======== GIVEN RECORDS

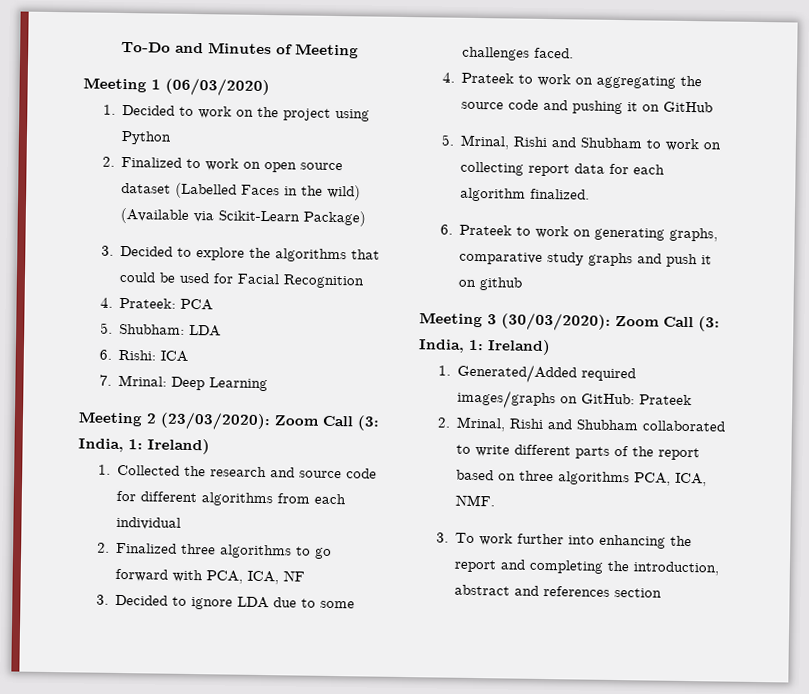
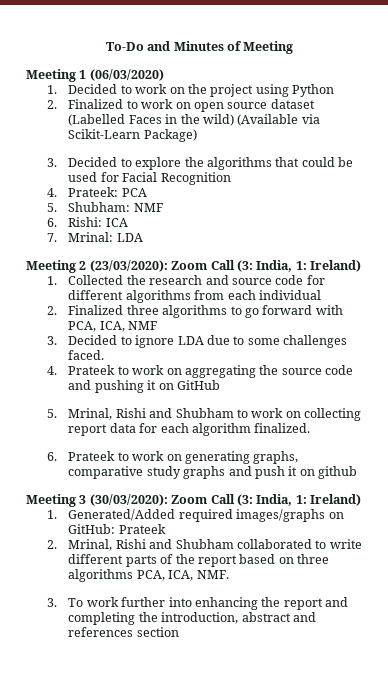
- 5. Shubham: LDA
+ 5. Shubham: NMF
- 7. Mrinal: Deep Learning
+ 7. Mrinal: LDA
- 2. Finalized three algorithms to go forward with PCA, ICA, NF
+ 2. Finalized three algorithms to go forward with PCA, ICA, NMF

================

### WORK INSTRUCTIONS
All of the data gets printed again exactly; the pictures do not.

### EXPECTED ANSWER
- 5. Shubham: LDA
+ 5. Shubham: NMF
- 7. Mrinal: Deep Learning
+ 7. Mrinal: LDA
- 2. Finalized three algorithms to go forward with PCA, ICA, NF
+ 2. Finalized three algorithms to go forward with PCA, ICA, NMF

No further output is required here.